Collateralization Safeguards

Aurum’s primary defense against market volatility lies in its conservative collateralization requirements:

  • 200% Minimum Ratio: All positions must maintain at least 200% collateralization (2:1 ratio of collateral to debt)
  • No Liquidation Mechanism: Unlike traditional lending protocols, Aurum does not implement liquidations
  • Self-Healing Positions: As yield continuously reduces debt, positions naturally become more secure over time
  • Conservative LTV: The 50% maximum loan-to-value ratio provides substantial buffer against market fluctuations

Oracle Implementation

Reliable price data is critical to protocol security.
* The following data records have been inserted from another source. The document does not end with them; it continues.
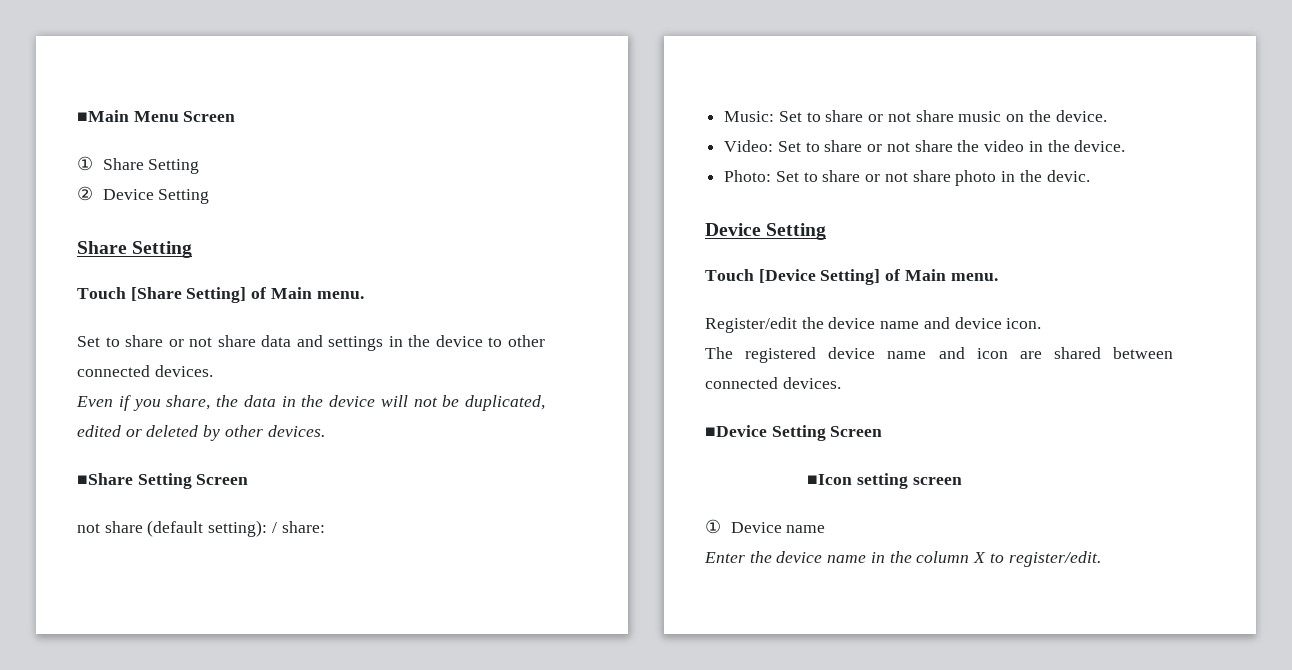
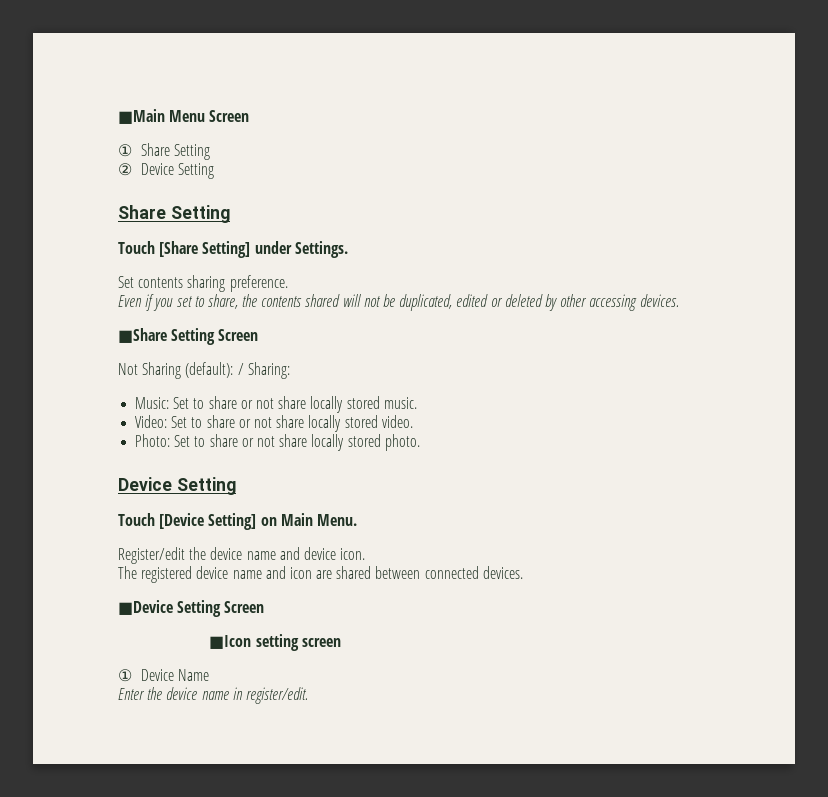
- Touch [Share Setting] of Main menu.
- Set to share or not share data and settings in the device to other connected devices.
- Even if you share, the data in the device will not be duplicated, edited or deleted by other devices.
+ Touch [Share Setting] under Settings.
+ Set contents sharing preference.
+ Even if you set to share, the contents shared will not be duplicated, edited or deleted by other accessing devices.
- not share (default setting): / share:
+ Not Sharing (default): / Sharing:
- Music: Set to share or not share music on the device.
+ Music: Set to share or not share locally stored music.
- Video: Set to share or not share the video in the device.
+ Video: Set to share or not share locally stored video.
- Photo: Set to share or not share photo in the devic.
+ Photo: Set to share or not share locally stored photo.
- Touch [Device Setting] of Main menu.
+ Touch [Device Setting] on Main Menu.
- ① Device name
+ ① Device Name
- Enter the device name in the column X to register/edit.
+ Enter the device name in register/edit.

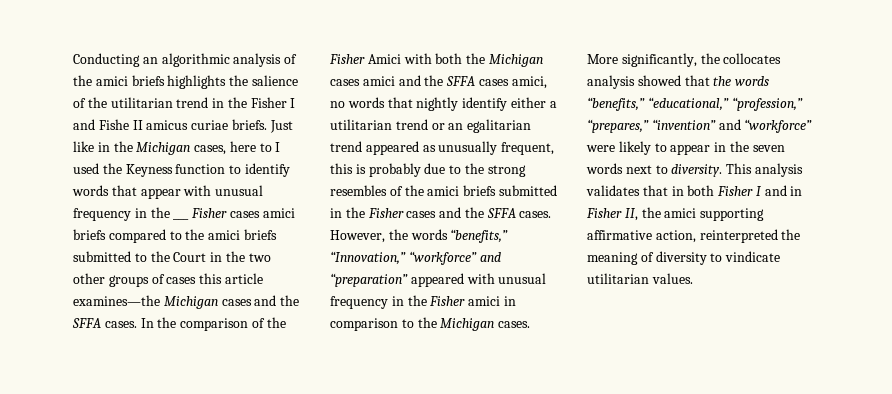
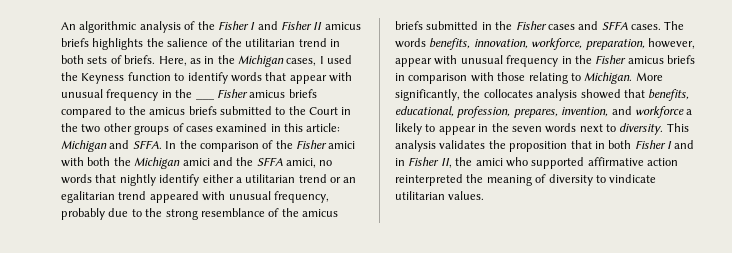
- Conducting an algorithmic analysis of the amici briefs highlights the salience of the utilitarian trend in the Fisher I and Fishe II amicus curiae briefs. Just like in the Michigan cases, here to I used the Keyness function to identify words that appear with unusual frequency in the ___ Fisher cases amici briefs compared to the amici briefs submitted to the Court in the two other groups of cases this article examines—the Michigan cases and the SFFA cases.
+ An algorithmic analysis of the Fisher I and Fisher II amicus briefs highlights the salience of the utilitarian trend in both sets of briefs. Here, as in the Michigan cases, I used the Keyness function to identify words that appear with unusual frequency in the ___ Fisher amicus briefs compared to the amicus briefs submitted to the Court in the two other groups of cases examined in this article: Michigan and SFFA.
- In the comparison of the Fisher Amici with both the Michigan cases amici and the SFFA cases amici, no words that nightly identify either a utilitarian trend or an egalitarian trend appeared as unusually frequent, this is probably due to the strong resembles of the amici briefs submitted in the Fisher cases and the SFFA cases. However, the words “benefits,” “Innovation,” “workforce” and “preparation” appeared with unusual frequency in the Fisher amici in comparison to the Michigan cases.
+ In the comparison of the Fisher amici with both the Michigan amici and the SFFA amici, no words that nightly identify either a utilitarian trend or an egalitarian trend appeared with unusual frequency, probably due to the strong resemblance of the amicus briefs submitted in the Fisher cases and SFFA cases. The words benefits, innovation, workforce, preparation, however, appear with unusual frequency in the Fisher amicus briefs in comparison with those relating to Michigan.
- More significantly, the collocates analysis showed that the words “benefits,” “educational,” “profession,” “prepares,” “invention” and “workforce” were likely to appear in the seven words next to diversity.
+ More significantly, the collocates analysis showed that benefits, educational, profession, prepares, invention, and workforce a likely to appear in the seven words next to diversity.
- This analysis validates that in both Fisher I and in Fisher II, the amici supporting affirmative action, reinterpreted the meaning of diversity to vindicate utilitarian values.
+ This analysis validates the proposition that in both Fisher I and in Fisher II, the amici who supported affirmative action reinterpreted the meaning of diversity to vindicate utilitarian values.

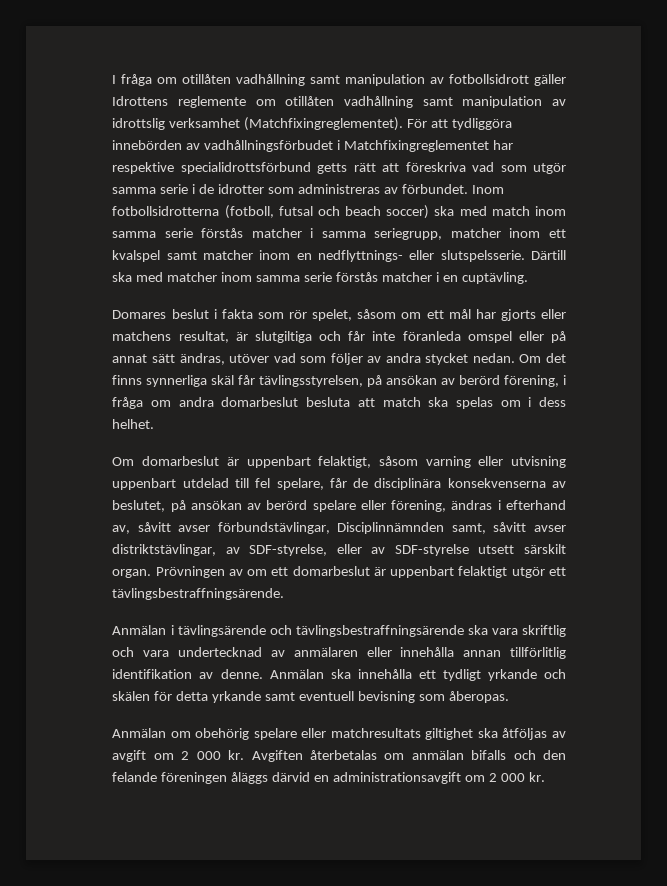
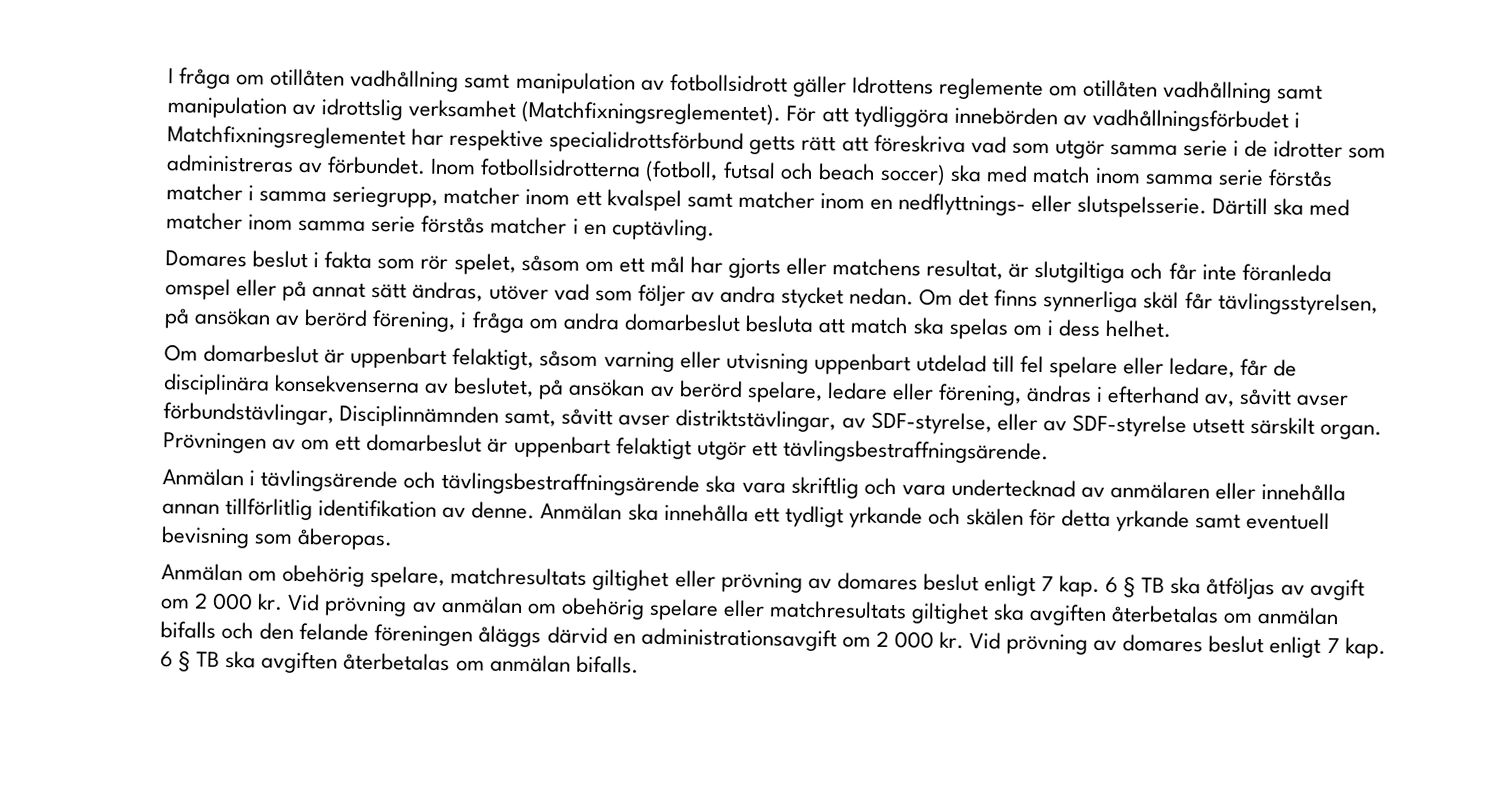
- I fråga om otillåten vadhållning samt manipulation av fotbollsidrott gäller Idrottens reglemente om otillåten vadhållning samt manipulation av idrottslig verksamhet (Matchfixingreglementet).
+ I fråga om otillåten vadhållning samt manipulation av fotbollsidrott gäller Idrottens reglemente om otillåten vadhållning samt manipulation av idrottslig verksamhet (Matchfixningsreglementet).
- För att tydliggöra innebörden av vadhållningsförbudet i Matchfixingreglementet har respektive specialidrottsförbund getts rätt att föreskriva vad som utgör samma serie i de idrotter som administreras av förbundet.
+ För att tydliggöra innebörden av vadhållningsförbudet i Matchfixningsreglementet har respektive specialidrottsförbund getts rätt att föreskriva vad som utgör samma serie i de idrotter som administreras av förbundet.
- Om domarbeslut är uppenbart felaktigt, såsom varning eller utvisning uppenbart utdelad till fel spelare, får de disciplinära konsekvenserna av beslutet, på ansökan av berörd spelare eller förening, ändras i efterhand av, såvitt avser förbundstävlingar, Disciplinnämnden samt, såvitt avser distriktstävlingar, av SDF-styrelse, eller av SDF-styrelse utsett särskilt organ.
+ Om domarbeslut är uppenbart felaktigt, såsom varning eller utvisning uppenbart utdelad till fel spelare eller ledare, får de disciplinära konsekvenserna av beslutet, på ansökan av berörd spelare, ledare eller förening, ändras i efterhand av, såvitt avser förbundstävlingar, Disciplinnämnden samt, såvitt avser distriktstävlingar, av SDF-styrelse, eller av SDF-styrelse utsett särskilt organ.
- Anmälan om obehörig spelare eller matchresultats giltighet ska åtföljas av avgift om 2 000 kr.
+ Anmälan om obehörig spelare, matchresultats giltighet eller prövning av domares beslut enligt 7 kap. 6 § TB ska åtföljas av avgift om 2 000 kr.
- Avgiften återbetalas om anmälan bifalls och den felande föreningen åläggs därvid en administrationsavgift om 2 000 kr.
+ Vid prövning av anmälan om obehörig spelare eller matchresultats giltighet ska avgiften återbetalas om anmälan bifalls och den felande föreningen åläggs därvid en administrationsavgift om 2 000 kr.
+ Vid prövning av domares beslut enligt 7 kap. 6 § TB ska avgiften återbetalas om anmälan bifalls.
Aurum implements:

  • Dual Oracle System:
    • Primary: Switchboard provides main price feeds
    • Secondary: Pyth serves as verification and fallback
    • Cross-validation logic ensures price accuracy
  • Price Update Frequency: Regular price updates ensure the protocol operates with current market data
  • Manipulation Protection: Outlier detection and time-weighted averaging prevent flash crashes or manipulation from affecting protocol operations

Exposure Limits

To manage protocol-wide risk, Aurum implements several capacity controls:

  • Total Deposit Cap: Maximum SOL that can be deposited into the protocol
  • Per-User Limits: Caps on individual position sizes to prevent concentration risk
  • Utilization Targets: Managed allocation of deposits to different yield strategies
  • TVL Growth Rate: Controlled expansion of protocol capacity to ensure stability

Drift Vault Risk Management

By integrating with Drift’s vault system, Aurum inherits several proven risk management features:

  • Strategy Diversification: Exposure across multiple yield sources within Drift’s ecosystem
  • Smart Contract Security: Leveraging Drift’s extensively audited and battle-tested infrastructure
  • Liquidity Management: Careful balance between yield generation and withdrawal capabilities
  • Monitoring Systems: Continuous oversight of vault performance and risk metrics

Contingency Planning

Aurum prepares for adverse scenarios through a comprehensive contingency framework:

  • Emergency Shutdown: Protocol pause capability if critical issues are detected
  • Graceful Withdrawal Process: Structured wind-down procedure to return user funds if necessary
  • Reserve Fund: Planned allocation of protocol revenue to an insurance fund for addressing unforeseen events
  • Response Team: Dedicated technical team available to address emergencies

This multi-layered approach to risk management ensures that Aurum can withstand market turbulence while protecting user assets and maintaining protocol stability.